Re: Fixing N gauge track.

Post by m8internet »

Agreed, the track pins look enormous when used with N gauge track and I made this same mistake on my first layout

I have experimented with various methods
I agree with :
Solder wires to underside of track
Locate track to position and drill holes for wiring
Big Pin between sleepers to position and stabilise track
Mark edges of sleepers with pencil
Remove pins and track
Generous coating of PVA glue, ensuring the pencil marks are fully covered
Replace track back into place and reinsert Big Pins (as previous holes are still present in baseboard)
Allow PVA glue to dry for at least 24 hours, ideally 48 hours
Remove Big Pins
Apply ballast and this will secure the track even further to the baseboard
Glasgow Queen Street Model Railway layout : modern image N gauge using DCC
abenn
Posts: 263
Joined: Thu Jun 05, 2008 11:03 am

Re: Fixing N gauge track.

Post by abenn »

Well, two days on, and tracklaying is progressing.
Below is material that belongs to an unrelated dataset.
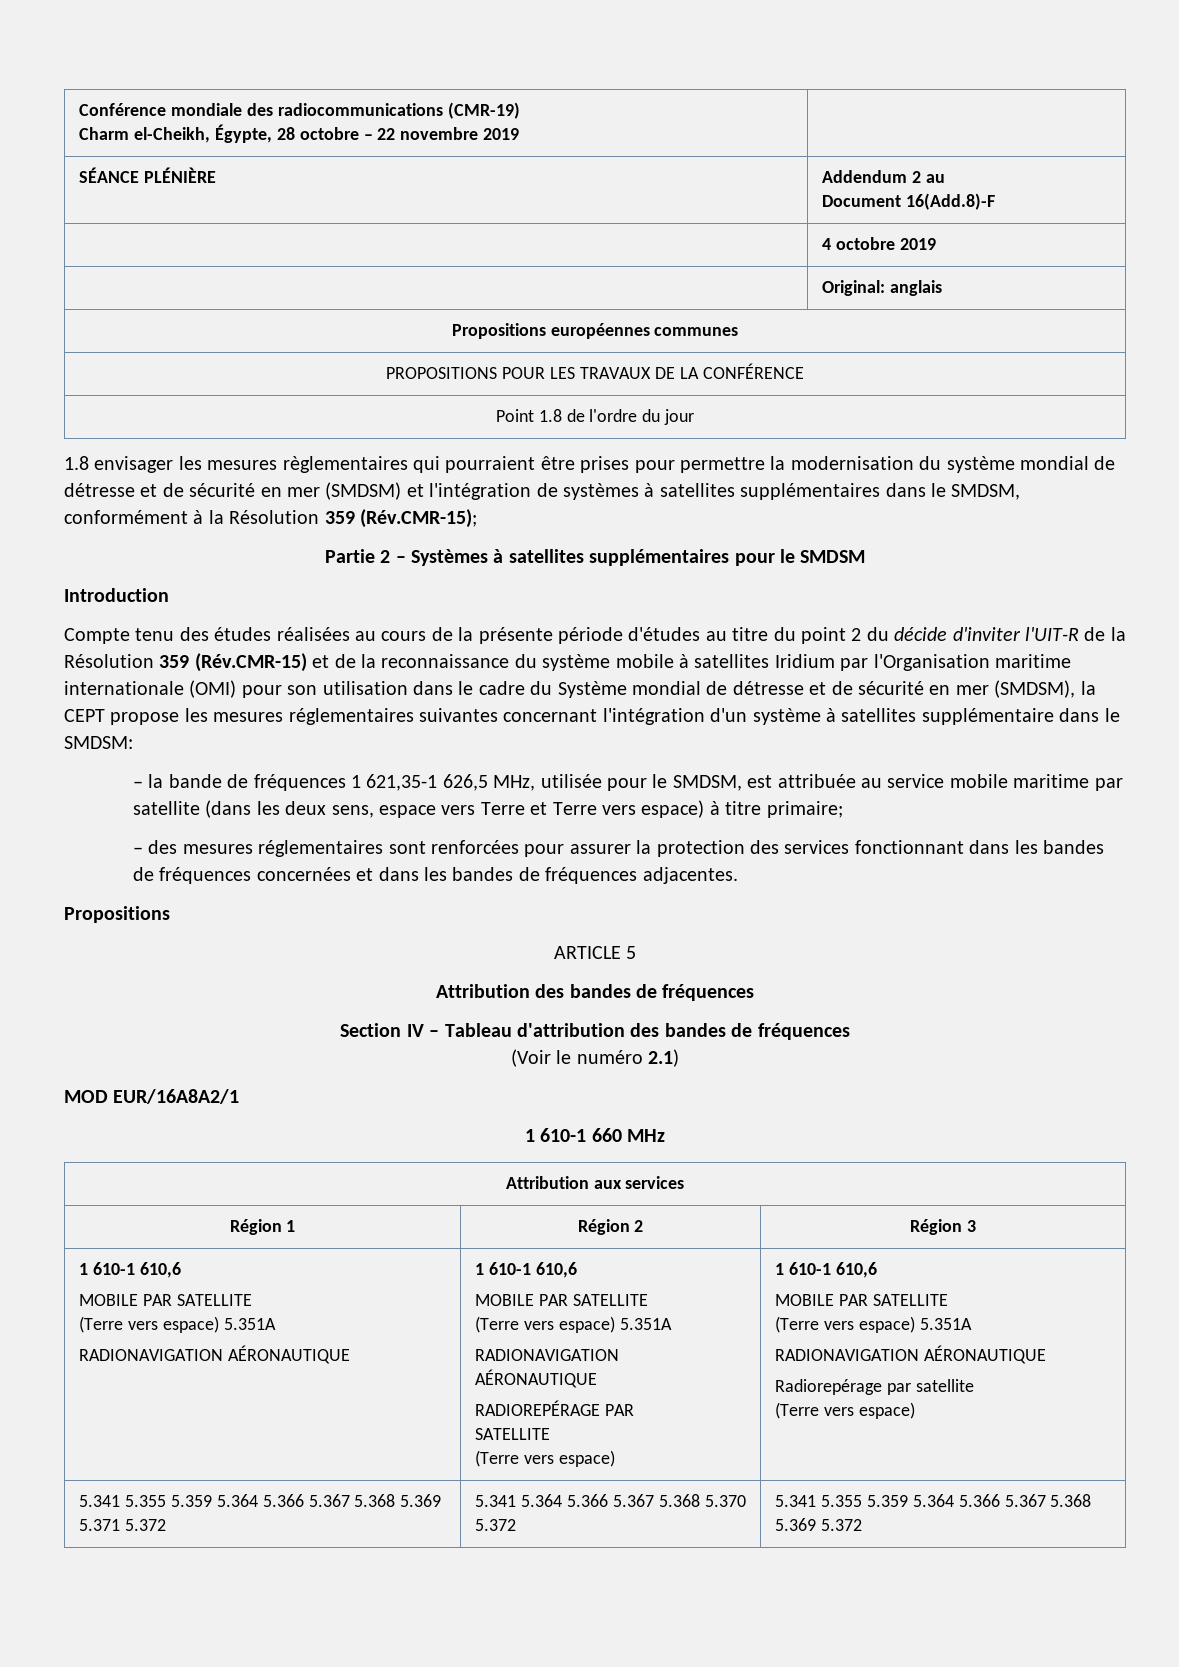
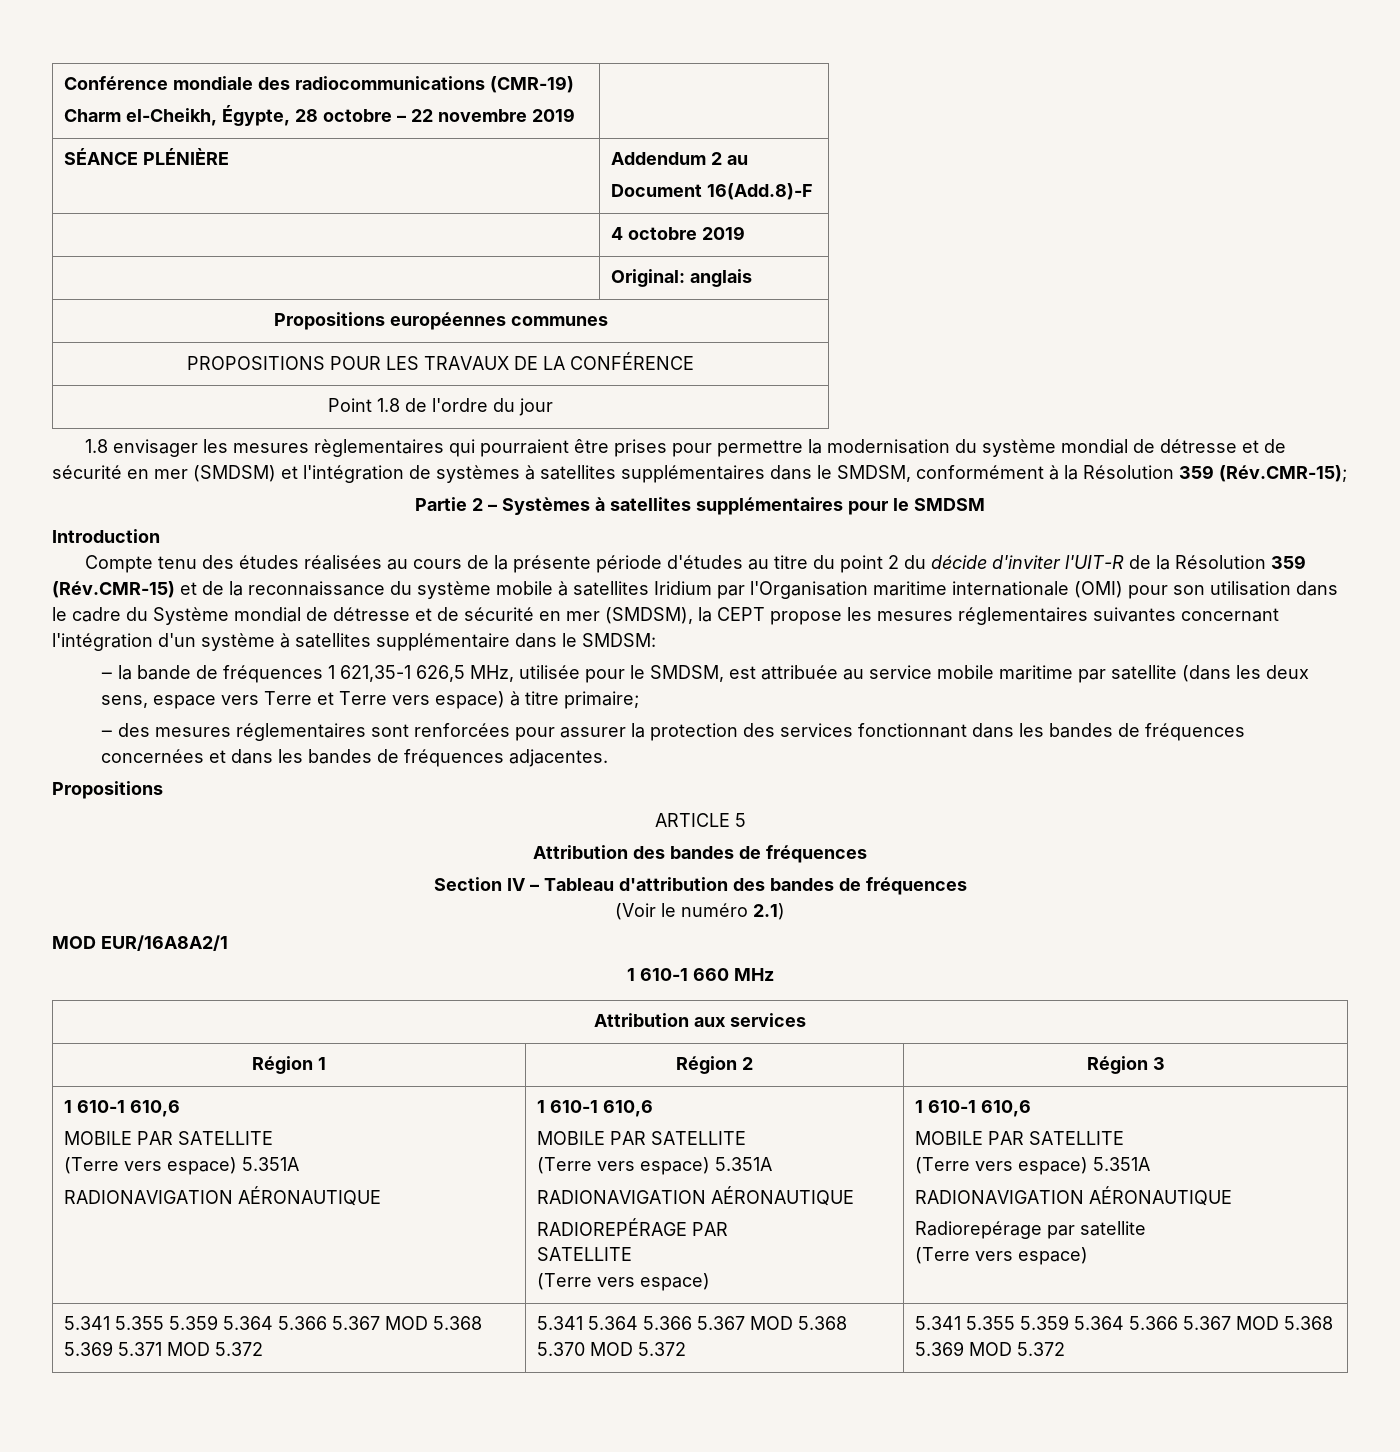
- 5.341 5.355 5.359 5.364 5.366 5.367 5.368 5.369 5.371 5.372 | 5.341 5.364 5.366 5.367 5.368 5.370 5.372 | 5.341 5.355 5.359 5.364 5.366 5.367 5.368 5.369 5.372
+ 5.341 5.355 5.359 5.364 5.366 5.367 MOD 5.368 5.369 5.371 MOD 5.372 | 5.341 5.364 5.366 5.367 MOD 5.368 5.370 MOD 5.372 | 5.341 5.355 5.359 5.364 5.366 5.367 MOD 5.368 5.369 MOD 5.372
The track is quite secure with my PVA dabs when I remove the temporary screws, but it can be quite easily unfixed if it gets a knock, so I'm going to add a few track pins in the behind-the-scenes unballasted section. I'm sure the addition of glued ballast in the scenic section is going to be more than adequate to keep things in place, so no pin heads and no holes in the sleepers there :)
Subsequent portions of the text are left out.